Ka, an exiled and unproductive poet, travels to Kars to investigate the suicides of the “headscarf girls”. He also intends to reunite with a woman he knew in Istanbul, İpek, who he knows has recently divorced. Shortly after Ka arrives in the city, a blizzard forces the roads closed and a group of nationalists seize control of the city during a special television broadcast. Through the course of his investigation, both directed by curiosity and impelled by the requests of others, Ka becomes involved with the local branch of political Islamists and their leader, Blue. As matters escalate, Ka falls deeply in love with İpek and sets out to convince her to return with him to Germany. His writer’s block is also relieved after four years and he is able to author a number of poems, the titles of which are scattered through the novel, though the reader never sees them.

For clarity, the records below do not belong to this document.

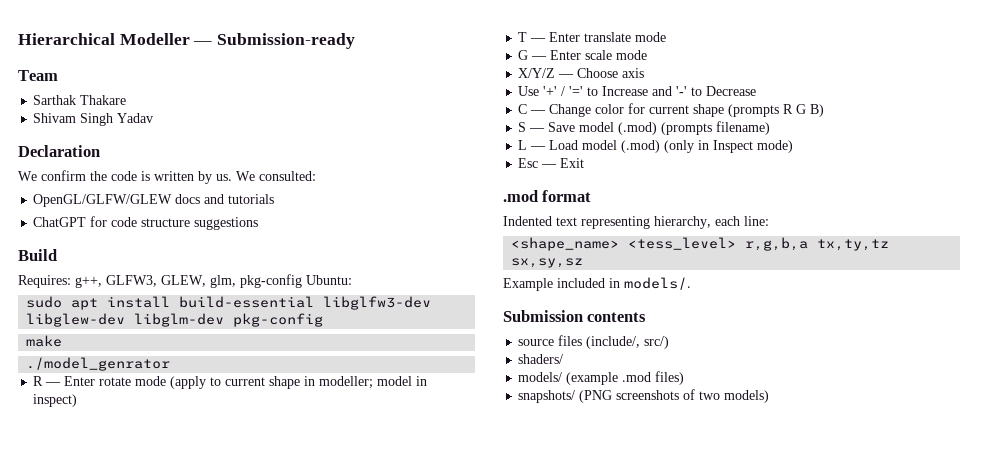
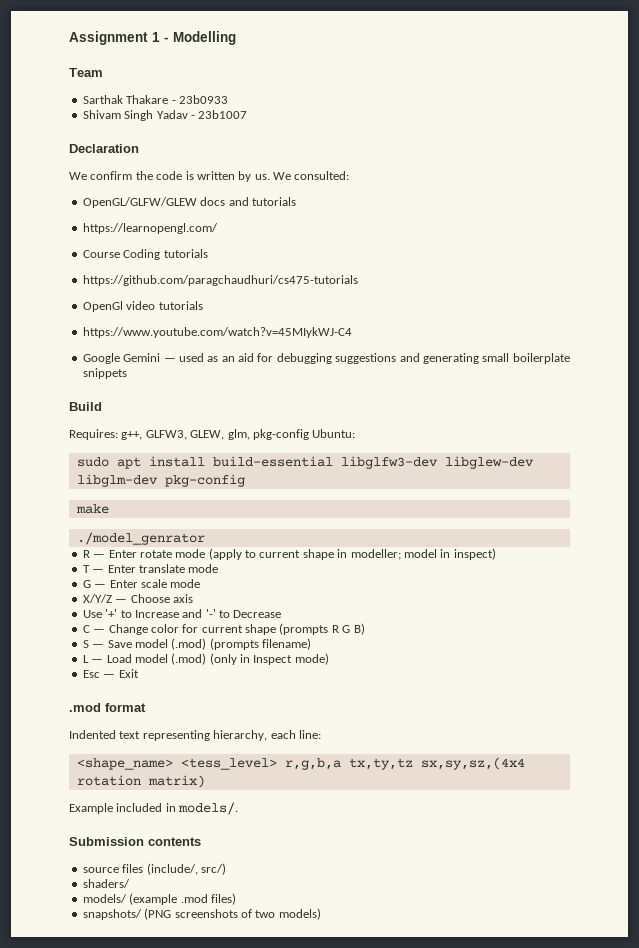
- Hierarchical Modeller — Submission-ready
+ Assignment 1 - Modelling
- Sarthak Thakare
+ Sarthak Thakare - 23b0933
- Shivam Singh Yadav
+ Shivam Singh Yadav - 23b1007
- ChatGPT for code structure suggestions
+ https://learnopengl.com/
+ Course Coding tutorials
+ https://github.com/paragchaudhuri/cs475-tutorials
+ OpenGl video tutorials
+ https://www.youtube.com/watch?v=45MIykWJ-C4
+ Google Gemini — used as an aid for debugging suggestions and generating small boilerplate snippets
- Use '+' / '=' to Increase and '-' to Decrease
+ Use '+' to Increase and '-' to Decrease
- <shape_name> <tess_level> r,g,b,a tx,ty,tz sx,sy,sz
+ <shape_name> <tess_level> r,g,b,a tx,ty,tz sx,sy,sz,(4x4 rotation matrix)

Kars is populated by a number cheerfully vicious characters, such as the newspaper editor who happily prints news a day before it happens, even to the extreme detriment of its subjects, and a headscarf girl who proudly admits to inciting a friend to suicide, albeit without believing she’d follow through. The story is punctuated with notes from the narrator, revealing the fates of several characters before events in the novel arrive at them. Several scenes are described as if from a distance, after the fact, for reasons which are eventually made clear. The novel is a supreme work of story-telling and of narrative structure.
In addition to its political themes of (to describe it very basically) secularism and Islamism, Snow investigates a number of other themes. The most obvious of these is the ‘hidden symmetries’ described by Ka in relation to several of his poetic works. There are symmetries scattered throughout the novel: the coup begins and ends with a stage performance; the novel begins with Ka arriving in Kars and ends with the narrator departing. There are subtle hints at the hypocrisy of both western and Islamic attitudes towards women’s bodies and sex in general: while Frankfurt has clearly visible sex shops and borderline pornographic advertisements, porn videos still must be concealed in an opaque plastic bag; Kars’ prostitutes and hardliner Blue’s sexual infidelities are concealed only for a short time.
I feel grossly underqualified to attempt a further thematic investigation of this book. It is the type of novel one can read again and again, to discover something new each time. However, I am not certain I would myself attempt to reread Snow.
Snow challenges assumptions that are often made about “headscarf girls” in Turkey and overseas. It is a rewarding, if sometimes troubling, novel. It is probably not for everyone, but I would nonetheless recommend it to anyone.